Throughout its 125-year history, the halls of Gainesville High School have bustled with students. Come January, the main entrance will bustle with more than just the treading of feet, but with empowerment, as The Hub student success center comes to fruition.
Gainesville students heading back to school in a matter of days will notice the new security vestibule at the main entrance, put in place to allow any Gainesville City or Hall County student – or their family members – access to the mental health, college prep and workforce development resources just behind the center’s door, without needing to navigate through the school itself.
For Principal Jamie Green, The Hub is about helping students and their families find balance in their lives, at any life stage, and in a one-stop shop.
“We have a ton of support in the community and we’re really fortunate to have that,” said Green. “What we want to do is we want to invite them to come here and be with us. We don’t want to have a family, a student or a friend of a student come in, looking for support and we have to send them two miles down the road. Or maybe they’re using a range of supports and they want some help filling out applications and maybe they need some other support, so we don’t have to send them two different places.”
The Hub will connect resources already utilized by the Gainesville City School System and put them in one location, centralized for the district and for the Hall County School District. The construction of the center is paid for jointly by the school district and the Medical Center Foundation. Just as important as the centralized location is the accessibility to students and working parents.
“When a student is at school, you look at the hours you are here, then after that if they’re involved in extracurricular activities, they may be on campus until 7 o’clock at night,” said Hub Director Tonya Sanders. “Same thing with our families if they’re working or they have other responsibilities. A school can’t just exist in traditional hours, you can’t just provide support in the traditional 8 a.m. to 4 p.m. system anymore. We’ve got to do something to make the resources more accessible our families. And another reason for this is that the support that a student needs for the challenges that they face, it’s typically not one isolated need. They’re all intertwined.”
So intertwined that The Hub will also cover all the basic needs they can, from a food pantry to a new-to-you closet. This is all part of Gainesville City Schools wraparound system, which is designed to support the “whole child” instead of just the academic student.
In the two and half years of planning, the community already attests to the need for the center, with The Hub named as the beneficiary for the upcoming Northeast Georgia Medical Center Foundation golf tournament.
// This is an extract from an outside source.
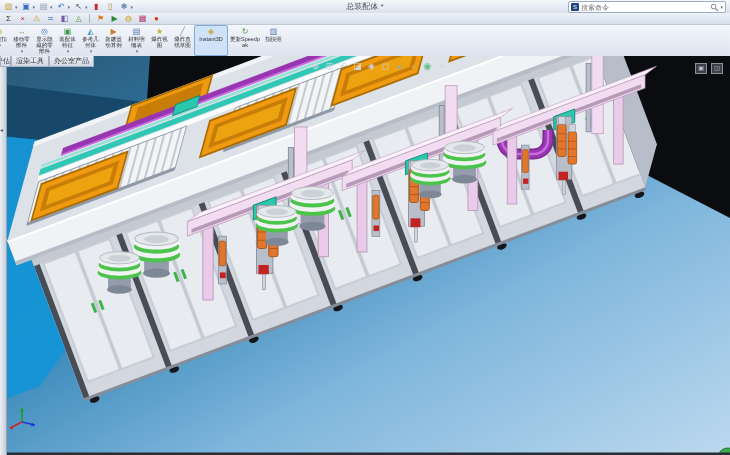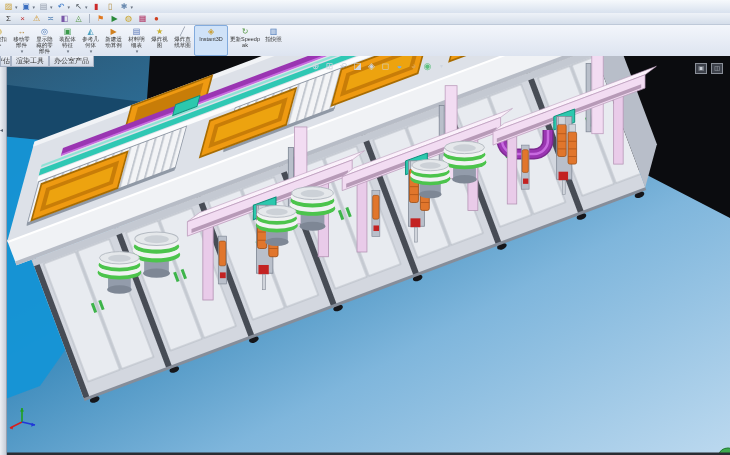"总装配体 *" div.wintitle { html: none -> <div>总装配体 *</div> }
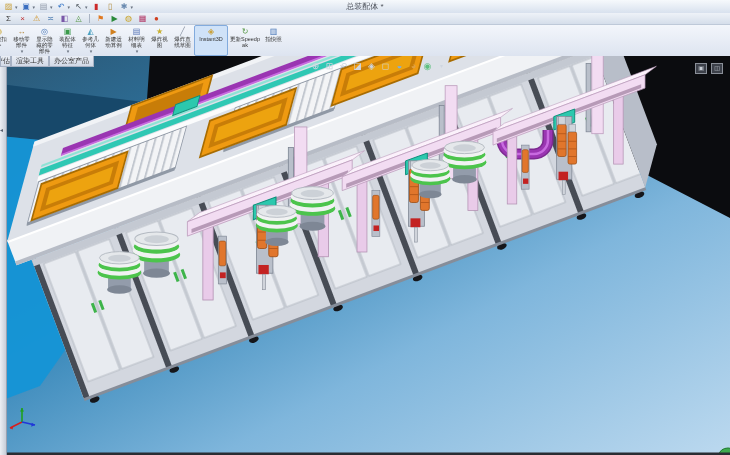"搜索命令" div.search { html: none -> <div> <span>S</span> <input> <svg> <circle></circle> <line></line> </svg> <span>▾</span> </div> }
Sanders said during those years, they worked to determine what needs students needed the most. They were able to narrow it down to college and career prep, workforce development and mental and behavioral health.
In addition to providing access to community partners like Avita, the Boys and Girls Clubs of Lanier and The United Way, to name a few, Sanders said there will also be forums, workshops and other events to help connect both students and parents to the information they need to be successful, especially when it comes to the trauma students can face behind closed doors at home, like in a domestic violence situation, or in the school setting, from bullying and feeling isolated to the pressure that can arise from academic performance.
“Remember, The Hub is a connector. They may need therapy or counseling that’s a little more intense and personalized and that’s where we can utilize our existing services, but we can make that connection for them, whereas they may not have known to do that before,” said Sanders. “If a student has dealt with domestic violence within their home, they may not know ‘Which agency do I go to,’ or ‘How do I seek help for this?’ So we want to be that centralized one-stop shop so they’re getting access to the services they need, they’re getting educated, but there’s also collaboration to make sure we’re addressing the whole child needs, not just the academic piece.”
Green said he doesn’t think anyone can really survive the perils of high school and transitioning into adulthood without a little extra support, but so many students have had to rely on themselves or on sheer luck to find the resources and support they needed.
“This is just an effort to be intentional about providing those supports and it’s not a matter of ‘lady luck’ it’s a matter of walking through The Hub and we’ll be there to help. Doesn’t matter if you’re a Gainesville High School student, a student from one of the Hall County schools or a family member of somebody that attends one of those schools. We’re going to connect you.”